Data and statistical analyses
The background EMG activities (with a 100-ms window) prior to the TMS trigger were calculated in all protocols. MEPs were measured as the peak-to-peak values.
For the data in protocol 1, test and conditioned MEPs among all right-hand conditions were analyzed using two-way analysis of variance (ANOVA) with repeated measures (factors; task and TMS pulse). The extents of MEP inhibition induced by the conditioning TMS were determined by normalizing the data as a ratio of the control (test TMS alone), and then one-way ANOVA with repeated measures was used to determine the difference in the MEP response ratio (conditioned/testing) among the conditions, followed by a Dunnett’s post hoc test. For those in protocol 2 and 3, conditioned MEPs were normalized as a ratio of the control size (test TMS alone) and then grand mean ratios with standard error from pooled data were calculated. These data were analyzed using two-way ANOVA with repeated measures (factors; task and ISI or stimulus intensity of conditioning TMS), followed by a paired t test with Holm’s sequential Bonferroni correction (Holm 1979). The interaction between factors in two-way ANOVA was also determined with all three protocols. There was a fundamental question as to whether IHI from the active to non-active motor cortex varied depending on the corticospinal excitability of the active side. To address this issue, the correlation between MEP of the right FDI muscle and conditioned MEP of the left FDI muscle was examined by a linear regression analysis based on Pearson’s coefficient analysis. The regression slope among all right-hand conditions was analyzed using one-way ANOVA with repeated measures, followed by a Dunnett’s post hoc test. The level of statistical significance was defined as P < 0.05. The data values are expressed as mean ± SE.
Results
IHI during unilateral voluntary movement with different force levels (protocol 1)

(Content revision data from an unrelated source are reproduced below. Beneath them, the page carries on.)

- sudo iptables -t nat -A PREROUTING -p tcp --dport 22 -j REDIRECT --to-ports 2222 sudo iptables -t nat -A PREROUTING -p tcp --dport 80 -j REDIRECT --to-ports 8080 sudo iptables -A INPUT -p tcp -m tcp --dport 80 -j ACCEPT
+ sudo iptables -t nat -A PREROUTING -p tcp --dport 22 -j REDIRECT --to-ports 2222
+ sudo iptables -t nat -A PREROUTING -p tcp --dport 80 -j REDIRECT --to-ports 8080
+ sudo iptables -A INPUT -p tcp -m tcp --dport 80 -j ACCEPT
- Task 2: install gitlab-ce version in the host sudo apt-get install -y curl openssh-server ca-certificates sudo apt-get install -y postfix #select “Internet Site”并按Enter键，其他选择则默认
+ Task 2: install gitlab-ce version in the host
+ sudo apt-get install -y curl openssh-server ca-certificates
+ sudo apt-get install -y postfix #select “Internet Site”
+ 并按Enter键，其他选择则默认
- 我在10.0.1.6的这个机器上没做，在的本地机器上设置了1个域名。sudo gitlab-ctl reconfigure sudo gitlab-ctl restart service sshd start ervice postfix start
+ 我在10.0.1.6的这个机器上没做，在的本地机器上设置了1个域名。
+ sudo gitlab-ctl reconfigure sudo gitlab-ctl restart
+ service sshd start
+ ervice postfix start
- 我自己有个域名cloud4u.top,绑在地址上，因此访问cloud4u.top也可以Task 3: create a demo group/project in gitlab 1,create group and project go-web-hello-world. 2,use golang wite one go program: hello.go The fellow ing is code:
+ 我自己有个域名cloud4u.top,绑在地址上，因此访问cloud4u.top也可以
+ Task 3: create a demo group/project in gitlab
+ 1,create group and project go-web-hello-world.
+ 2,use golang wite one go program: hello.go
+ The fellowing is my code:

There were no significant differences in EMG activities of the left FDI muscle among the conditions. MEP in the left FDI muscle was significantly reduced by the conditioning TMS (F 1,10 = 9.28, P < 0.05) and was also significantly different among the right-hand conditions (F 5,50 = 4.98, P < 0.001, Fig. 1a). No significant interaction was detected between the factors ‘task’ and ‘TMS’ (F 5,50 = 0.96, P = 0.453), suggesting a general effect of IHI among the right-hand conditions. One-way ANOVA revealed a significant difference in the test MEP among the right-hand conditions (F 5,25 = 3.50, P < 0.05), while that in the conditioned MEP showed no significant difference. The response ratio of the conditioned and test MEP which reflected the extents of IHI was significantly reduced by imagined movement and voluntary movements with 10–50 % MVC compared with that in the resting state (F 5,25 = 3.47, P < 0.05, post hoc, P < 0.05, respectively, Fig. 1b), while that during voluntary movement at 70 % MVC tended to be significant (P = 0.086).

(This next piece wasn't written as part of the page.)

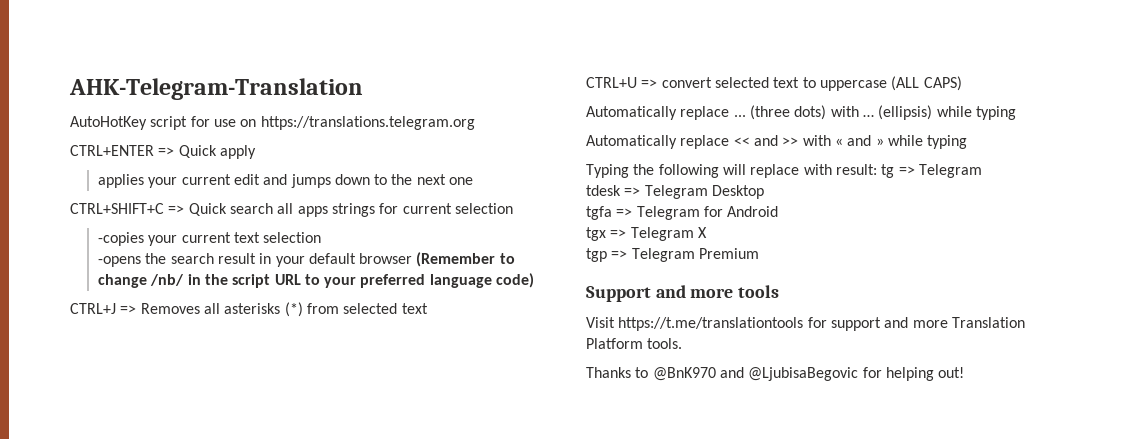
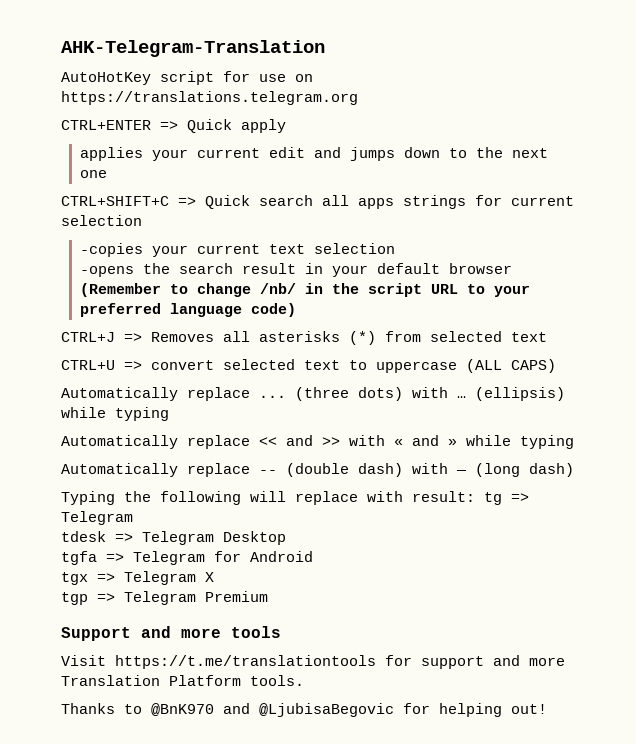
+ Automatically replace -- (double dash) with — (long dash)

IHI with different ISIs (protocol 2)
Matching the test MEP size, conditioned MEPs during rest, motor imagery, and 10 % MVC among the ISIs used are shown in Fig. 2. The MEP response ratio was significantly different among the right-hand conditions (F 2,30 = 6.31, P < 0.01; post hoc, rest and motor imagery, P < 0.01, rest and 10 % MVC, P < 0.01, motor imagery and 10 % MVC, P > 0.05). No significant interaction was detected between the factors ‘task’ and ‘ISI’ (F 2,30 = 0.25, P = 0.908), suggesting the difference in MEP among right-hand conditions was independent of the ISIs. We therefore confirmed the effectiveness of ISIs used here for examining IHI, and that IHI became stronger during motor imagery and 10 % MVC compared with rest with the ISIs used.

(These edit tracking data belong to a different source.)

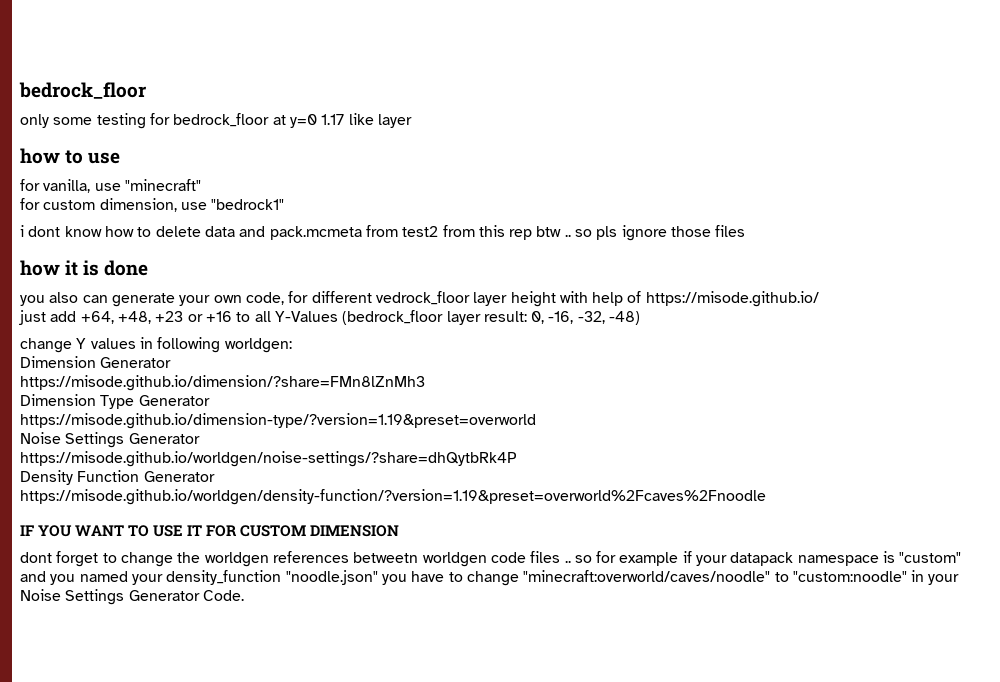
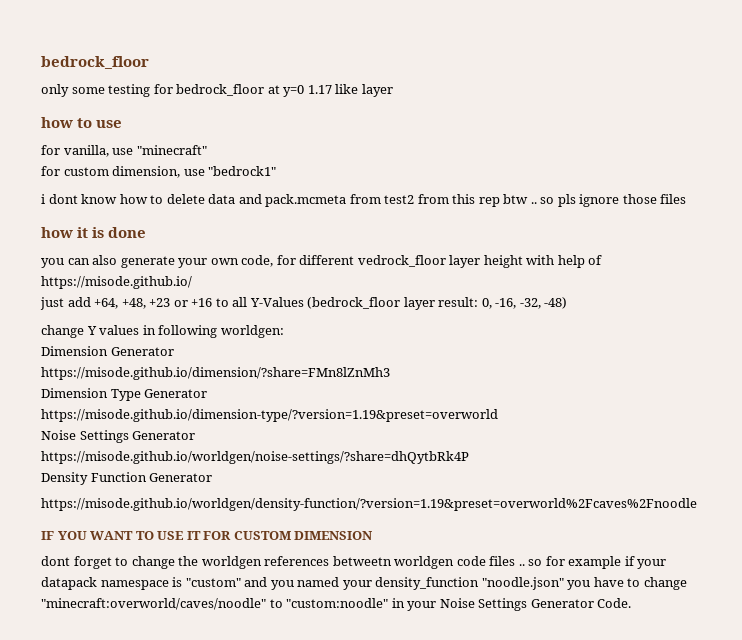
- you also can generate your own code, for different vedrock_floor layer height with help of https://misode.github.io/
+ you can also generate your own code, for different vedrock_floor layer height with help of https://misode.github.io/

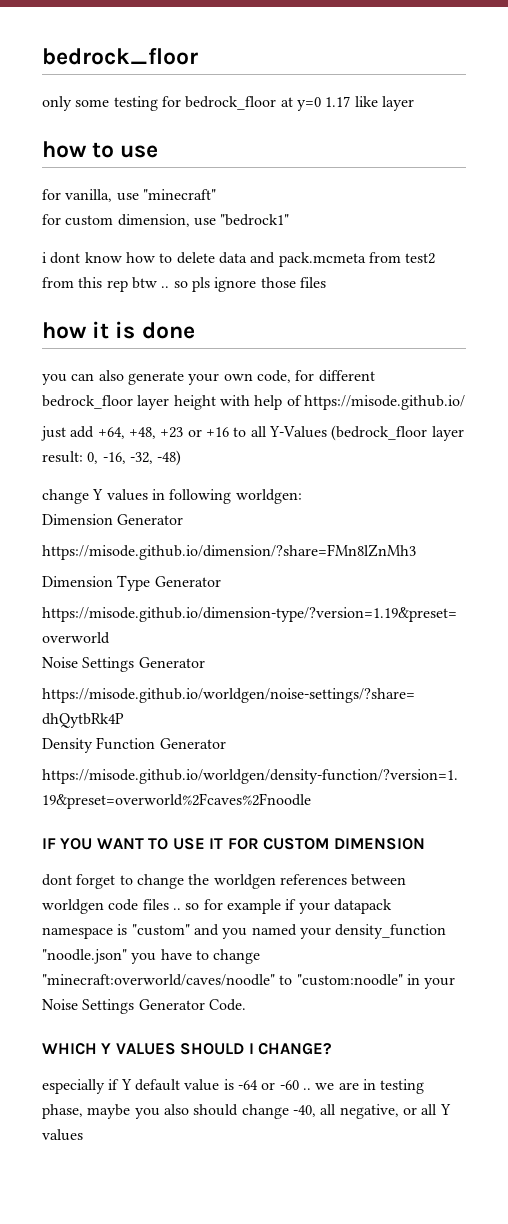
- you can also generate your own code, for different vedrock_floor layer height with help of https://misode.github.io/
+ you can also generate your own code, for different bedrock_floor layer height with help of https://misode.github.io/
- dont forget to change the worldgen references betweetn worldgen code files .. so for example if your datapack namespace is "custom" and you named your density_function "noodle.json" you have to change "minecraft:overworld/caves/noodle" to "custom:noodle" in your Noise Settings Generator Code.
+ dont forget to change the worldgen references between worldgen code files .. so for example if your datapack namespace is "custom" and you named your density_function "noodle.json" you have to change "minecraft:overworld/caves/noodle" to "custom:noodle" in your Noise Settings Generator Code.
+ WHICH Y VALUES SHOULD I CHANGE?
+ especially if Y default value is -64 or -60 .. we are in testing phase, maybe you also should change -40, all negative, or all Y values

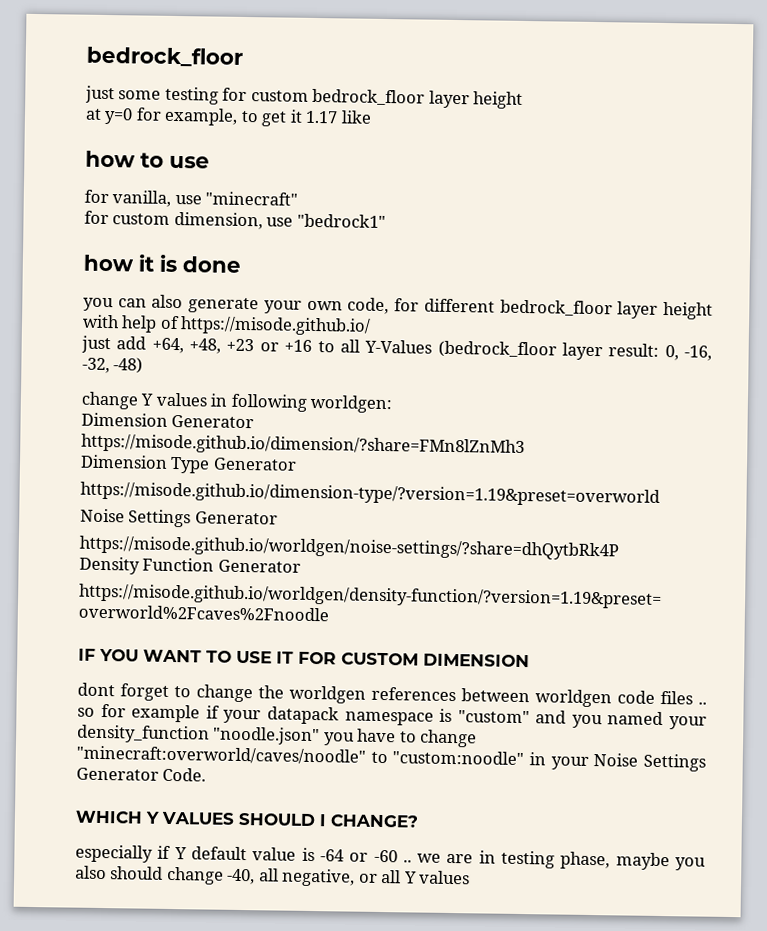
- only some testing for bedrock_floor at y=0 1.17 like layer
+ just some testing for custom bedrock_floor layer height
+ at y=0 for example, to get it 1.17 like
- i dont know how to delete data and pack.mcmeta from test2 from this rep btw .. so pls ignore those files

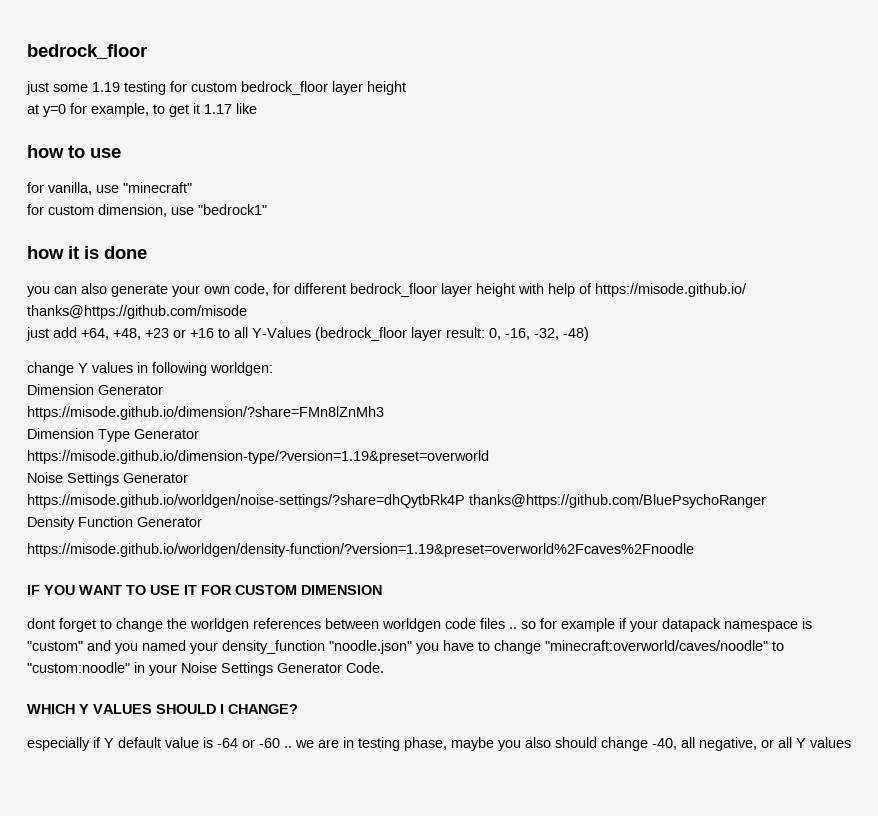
- just some testing for custom bedrock_floor layer height
+ just some 1.19 testing for custom bedrock_floor layer height
- you can also generate your own code, for different bedrock_floor layer height with help of https://misode.github.io/
+ you can also generate your own code, for different bedrock_floor layer height with help of https://misode.github.io/ thanks@https://github.com/misode
- https://misode.github.io/worldgen/noise-settings/?share=dhQytbRk4P
+ https://misode.github.io/worldgen/noise-settings/?share=dhQytbRk4P thanks@https://github.com/BluePsychoRanger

IHI during unilateral imagined and voluntary movement (protocol 3)
The stimulus intensities and MEPs in the left FDI muscle during rest, motor imagery, and voluntary movement at 10 % MVC are summarized in Table 2. When the test TMS was delivered alone with fixed intensity (single-pulse TMS), MEP was significantly enhanced during imagined and voluntary movement as compared with that at rest (F 2,20 = 4.94, P < 0.05, post hoc; P < 0.05, respectively). In the paired-pulse TMS paradigm, stimulus intensities of test TMS for matching MEP size among the conditions were significantly decreased during imagined and voluntary movement as compared with that at rest (P < 0.05, respectively).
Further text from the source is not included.